**Exercise prompt**
Copy the records below verbatim, from the first line through the line containing "(169, 767) none -> (171, 985) //", inclusive, and output nothing else.

**Difference listings**
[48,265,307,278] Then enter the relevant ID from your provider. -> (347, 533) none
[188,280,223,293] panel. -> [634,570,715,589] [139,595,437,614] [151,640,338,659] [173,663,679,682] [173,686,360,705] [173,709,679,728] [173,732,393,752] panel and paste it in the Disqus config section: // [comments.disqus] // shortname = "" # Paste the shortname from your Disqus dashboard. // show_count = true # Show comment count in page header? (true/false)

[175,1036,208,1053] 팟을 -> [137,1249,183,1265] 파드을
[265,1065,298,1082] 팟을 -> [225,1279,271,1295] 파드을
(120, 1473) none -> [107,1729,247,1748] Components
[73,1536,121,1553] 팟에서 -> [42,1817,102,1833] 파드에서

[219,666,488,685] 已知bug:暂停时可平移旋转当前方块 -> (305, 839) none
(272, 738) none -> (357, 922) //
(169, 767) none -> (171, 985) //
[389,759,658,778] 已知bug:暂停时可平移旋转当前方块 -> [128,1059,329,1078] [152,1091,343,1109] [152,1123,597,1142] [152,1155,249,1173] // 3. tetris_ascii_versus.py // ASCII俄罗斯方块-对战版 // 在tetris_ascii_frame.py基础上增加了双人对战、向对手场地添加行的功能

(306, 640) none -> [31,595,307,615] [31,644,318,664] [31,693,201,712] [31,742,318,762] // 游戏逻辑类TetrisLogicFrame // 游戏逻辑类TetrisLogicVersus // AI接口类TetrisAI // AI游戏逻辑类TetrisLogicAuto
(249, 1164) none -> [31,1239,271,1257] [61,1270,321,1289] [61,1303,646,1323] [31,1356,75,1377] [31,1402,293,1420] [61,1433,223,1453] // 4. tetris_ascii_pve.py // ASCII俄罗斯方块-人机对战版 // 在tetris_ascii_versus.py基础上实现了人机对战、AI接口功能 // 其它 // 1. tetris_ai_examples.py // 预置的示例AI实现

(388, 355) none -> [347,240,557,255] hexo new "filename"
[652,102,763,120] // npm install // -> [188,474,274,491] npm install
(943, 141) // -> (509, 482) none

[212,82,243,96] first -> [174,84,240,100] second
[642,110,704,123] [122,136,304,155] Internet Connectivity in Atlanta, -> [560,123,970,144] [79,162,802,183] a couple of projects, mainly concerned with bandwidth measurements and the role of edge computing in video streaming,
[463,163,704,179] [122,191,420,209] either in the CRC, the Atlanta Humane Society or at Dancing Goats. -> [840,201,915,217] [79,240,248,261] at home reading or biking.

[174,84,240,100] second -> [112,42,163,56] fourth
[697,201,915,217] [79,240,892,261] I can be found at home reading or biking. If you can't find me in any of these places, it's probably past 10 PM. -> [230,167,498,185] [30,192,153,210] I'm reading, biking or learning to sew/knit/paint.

**Answer for the task**
[48,265,307,278] Then enter the relevant ID from your provider. -> (347, 533) none
[188,280,223,293] panel. -> [634,570,715,589] [139,595,437,614] [151,640,338,659] [173,663,679,682] [173,686,360,705] [173,709,679,728] [173,732,393,752] panel and paste it in the Disqus config section: // [comments.disqus] // shortname = "" # Paste the shortname from your Disqus dashboard. // show_count = true # Show comment count in page header? (true/false)

[175,1036,208,1053] 팟을 -> [137,1249,183,1265] 파드을
[265,1065,298,1082] 팟을 -> [225,1279,271,1295] 파드을
(120, 1473) none -> [107,1729,247,1748] Components
[73,1536,121,1553] 팟에서 -> [42,1817,102,1833] 파드에서

[219,666,488,685] 已知bug:暂停时可平移旋转当前方块 -> (305, 839) none
(272, 738) none -> (357, 922) //
(169, 767) none -> (171, 985) //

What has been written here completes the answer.